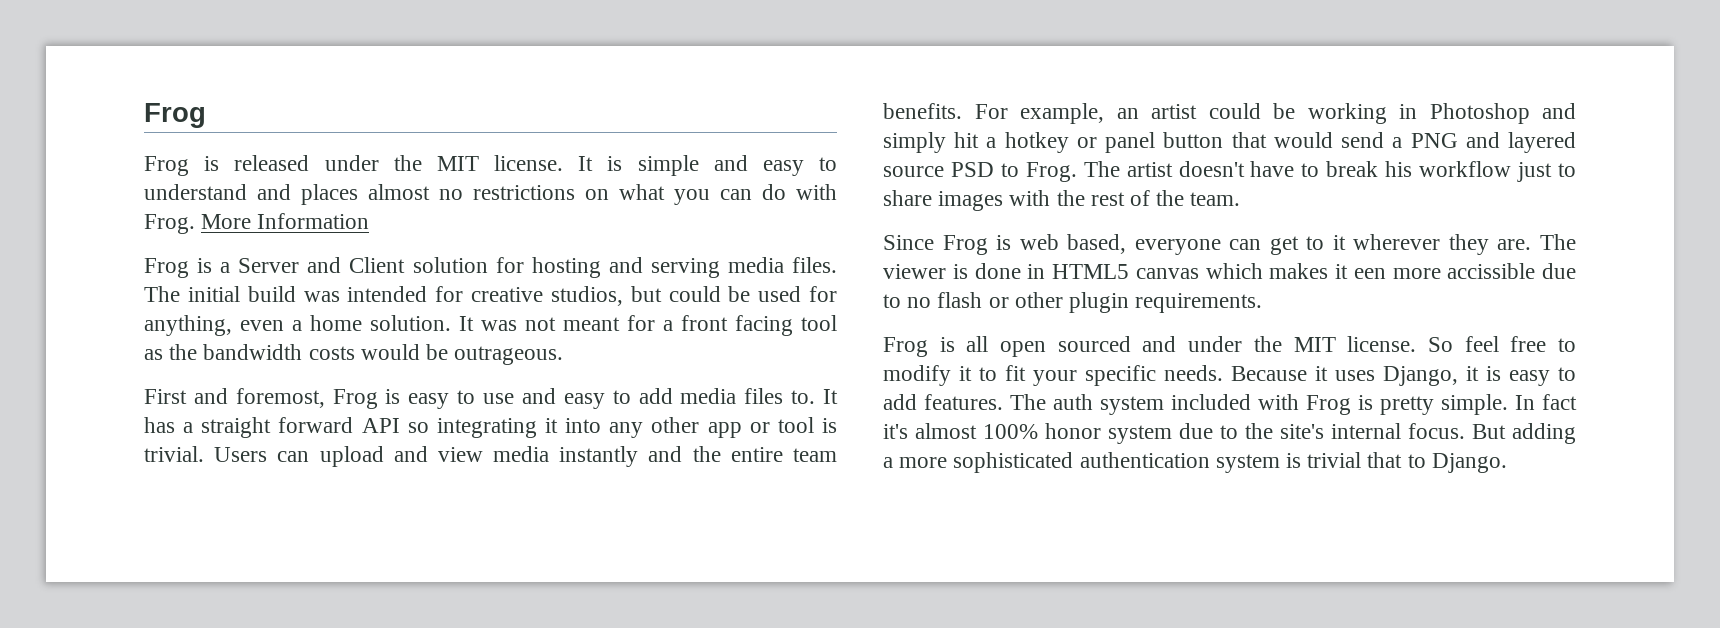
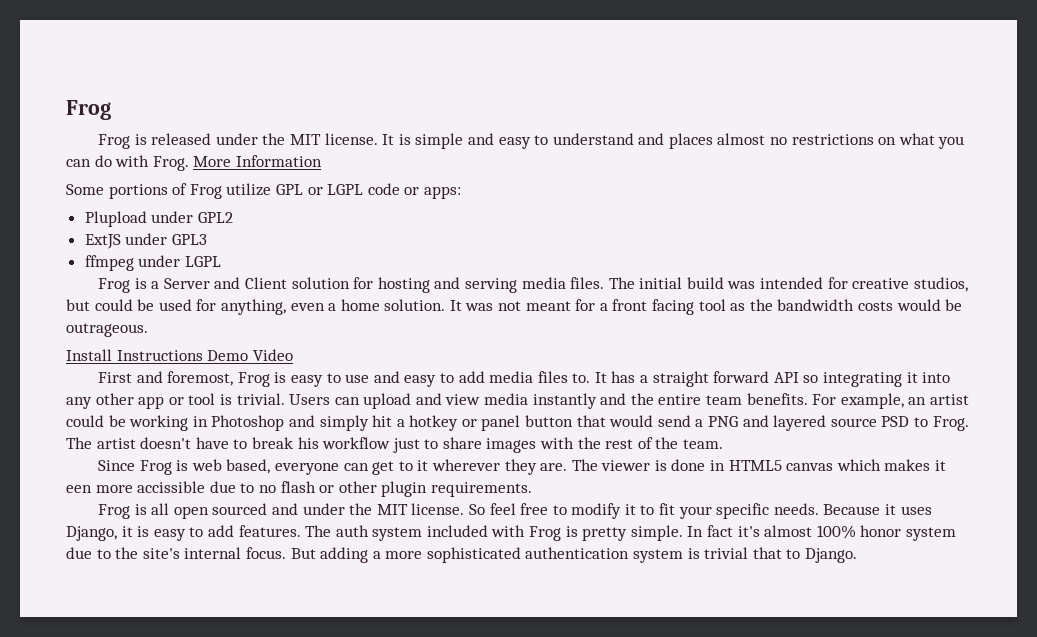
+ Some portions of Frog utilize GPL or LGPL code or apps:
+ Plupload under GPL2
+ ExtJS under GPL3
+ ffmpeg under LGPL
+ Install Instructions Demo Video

Activity =>
Write out the lines above from the one containing "ffmpeg under LGPL" through the last, exactly as they are.

Result for this task =>
+ ffmpeg under LGPL
+ Install Instructions Demo Video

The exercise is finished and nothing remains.